§ **Required action**:
Which of the lines below contain the string "project"? Copy each one.

§ **Records shown**:

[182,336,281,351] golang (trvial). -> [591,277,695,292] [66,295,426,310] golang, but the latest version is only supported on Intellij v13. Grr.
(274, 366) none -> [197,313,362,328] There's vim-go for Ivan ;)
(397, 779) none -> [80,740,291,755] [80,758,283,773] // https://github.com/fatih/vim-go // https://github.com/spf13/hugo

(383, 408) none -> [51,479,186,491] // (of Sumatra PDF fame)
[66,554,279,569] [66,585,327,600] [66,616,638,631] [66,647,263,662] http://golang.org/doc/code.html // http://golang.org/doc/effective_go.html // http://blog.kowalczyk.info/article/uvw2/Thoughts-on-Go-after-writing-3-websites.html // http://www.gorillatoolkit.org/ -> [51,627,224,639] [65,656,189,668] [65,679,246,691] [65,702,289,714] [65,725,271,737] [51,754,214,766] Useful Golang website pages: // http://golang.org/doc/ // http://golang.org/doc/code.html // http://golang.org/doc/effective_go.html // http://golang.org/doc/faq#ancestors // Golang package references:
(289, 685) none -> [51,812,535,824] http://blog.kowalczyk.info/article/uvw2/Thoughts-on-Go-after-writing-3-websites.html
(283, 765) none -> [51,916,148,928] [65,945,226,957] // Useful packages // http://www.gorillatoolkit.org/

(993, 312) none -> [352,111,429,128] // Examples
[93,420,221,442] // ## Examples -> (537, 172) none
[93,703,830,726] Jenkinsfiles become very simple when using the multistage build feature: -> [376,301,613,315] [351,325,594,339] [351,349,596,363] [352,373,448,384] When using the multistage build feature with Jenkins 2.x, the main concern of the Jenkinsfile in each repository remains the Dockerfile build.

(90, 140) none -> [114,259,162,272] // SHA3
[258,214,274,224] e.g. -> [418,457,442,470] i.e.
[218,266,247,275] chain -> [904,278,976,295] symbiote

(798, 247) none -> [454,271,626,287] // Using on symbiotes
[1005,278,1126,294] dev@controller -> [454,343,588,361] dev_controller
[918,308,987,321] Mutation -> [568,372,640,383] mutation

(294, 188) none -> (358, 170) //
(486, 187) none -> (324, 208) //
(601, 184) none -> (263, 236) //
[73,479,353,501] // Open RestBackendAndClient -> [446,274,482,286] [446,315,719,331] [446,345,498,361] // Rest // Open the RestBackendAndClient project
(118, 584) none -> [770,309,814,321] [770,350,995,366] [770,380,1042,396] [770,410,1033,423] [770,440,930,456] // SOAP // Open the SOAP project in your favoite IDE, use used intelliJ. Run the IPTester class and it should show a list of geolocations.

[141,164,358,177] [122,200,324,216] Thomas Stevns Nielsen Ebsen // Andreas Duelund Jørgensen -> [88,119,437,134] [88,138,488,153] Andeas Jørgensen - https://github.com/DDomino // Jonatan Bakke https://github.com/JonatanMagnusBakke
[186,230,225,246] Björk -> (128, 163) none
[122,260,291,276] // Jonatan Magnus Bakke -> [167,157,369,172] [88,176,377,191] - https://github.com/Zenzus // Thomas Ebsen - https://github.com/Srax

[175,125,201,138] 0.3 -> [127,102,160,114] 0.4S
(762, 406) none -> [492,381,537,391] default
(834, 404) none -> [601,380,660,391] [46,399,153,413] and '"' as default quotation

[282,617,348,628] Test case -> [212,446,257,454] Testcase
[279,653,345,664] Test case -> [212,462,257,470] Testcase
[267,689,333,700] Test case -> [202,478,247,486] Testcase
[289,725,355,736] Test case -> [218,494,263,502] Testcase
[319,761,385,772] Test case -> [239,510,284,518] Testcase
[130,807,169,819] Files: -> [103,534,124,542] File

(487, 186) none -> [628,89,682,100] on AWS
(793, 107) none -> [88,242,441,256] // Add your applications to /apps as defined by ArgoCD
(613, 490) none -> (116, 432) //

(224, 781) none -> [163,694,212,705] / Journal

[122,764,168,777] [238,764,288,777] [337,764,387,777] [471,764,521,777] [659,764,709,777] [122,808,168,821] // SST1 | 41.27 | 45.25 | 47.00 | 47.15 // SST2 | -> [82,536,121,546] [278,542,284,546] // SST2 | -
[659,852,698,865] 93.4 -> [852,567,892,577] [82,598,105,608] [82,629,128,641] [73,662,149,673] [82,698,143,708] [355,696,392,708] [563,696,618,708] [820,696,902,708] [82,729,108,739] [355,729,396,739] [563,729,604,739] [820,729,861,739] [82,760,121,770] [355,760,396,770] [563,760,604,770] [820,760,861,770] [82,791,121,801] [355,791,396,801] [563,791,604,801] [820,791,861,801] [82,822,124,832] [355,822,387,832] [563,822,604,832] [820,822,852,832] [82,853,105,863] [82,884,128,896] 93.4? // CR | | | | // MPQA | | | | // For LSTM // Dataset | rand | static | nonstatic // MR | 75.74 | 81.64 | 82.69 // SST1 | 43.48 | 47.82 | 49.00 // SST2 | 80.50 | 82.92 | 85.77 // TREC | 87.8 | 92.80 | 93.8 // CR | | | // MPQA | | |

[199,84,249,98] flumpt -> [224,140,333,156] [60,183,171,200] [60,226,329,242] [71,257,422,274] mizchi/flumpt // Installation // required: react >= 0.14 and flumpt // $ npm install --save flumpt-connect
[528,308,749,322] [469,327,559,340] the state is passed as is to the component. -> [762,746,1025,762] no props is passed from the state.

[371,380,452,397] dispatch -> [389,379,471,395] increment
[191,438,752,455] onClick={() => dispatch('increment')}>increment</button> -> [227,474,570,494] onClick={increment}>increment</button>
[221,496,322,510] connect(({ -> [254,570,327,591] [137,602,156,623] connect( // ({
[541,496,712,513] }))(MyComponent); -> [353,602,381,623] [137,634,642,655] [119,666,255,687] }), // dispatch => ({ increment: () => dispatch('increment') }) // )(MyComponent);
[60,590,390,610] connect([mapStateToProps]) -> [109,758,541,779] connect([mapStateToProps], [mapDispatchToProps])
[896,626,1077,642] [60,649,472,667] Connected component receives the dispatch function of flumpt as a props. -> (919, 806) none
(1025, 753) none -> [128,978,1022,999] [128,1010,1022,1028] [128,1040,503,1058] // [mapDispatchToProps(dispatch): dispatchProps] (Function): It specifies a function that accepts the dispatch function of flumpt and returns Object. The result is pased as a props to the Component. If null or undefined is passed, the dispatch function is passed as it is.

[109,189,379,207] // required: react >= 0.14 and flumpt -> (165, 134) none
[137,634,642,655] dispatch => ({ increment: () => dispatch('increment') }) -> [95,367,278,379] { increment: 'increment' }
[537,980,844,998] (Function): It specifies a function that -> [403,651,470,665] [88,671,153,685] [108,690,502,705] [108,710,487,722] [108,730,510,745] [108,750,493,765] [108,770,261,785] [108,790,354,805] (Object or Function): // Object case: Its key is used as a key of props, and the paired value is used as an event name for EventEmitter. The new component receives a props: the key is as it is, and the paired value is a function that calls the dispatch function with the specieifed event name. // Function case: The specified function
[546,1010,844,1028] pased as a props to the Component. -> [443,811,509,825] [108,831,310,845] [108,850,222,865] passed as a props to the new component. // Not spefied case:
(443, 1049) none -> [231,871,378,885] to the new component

§ **Output of the task**:
[73,479,353,501] // Open RestBackendAndClient -> [446,274,482,286] [446,315,719,331] [446,345,498,361] // Rest // Open the RestBackendAndClient project
(118, 584) none -> [770,309,814,321] [770,350,995,366] [770,380,1042,396] [770,410,1033,423] [770,440,930,456] // SOAP // Open the SOAP project in your favoite IDE, use used intelliJ. Run the IPTester class and it should show a list of geolocations.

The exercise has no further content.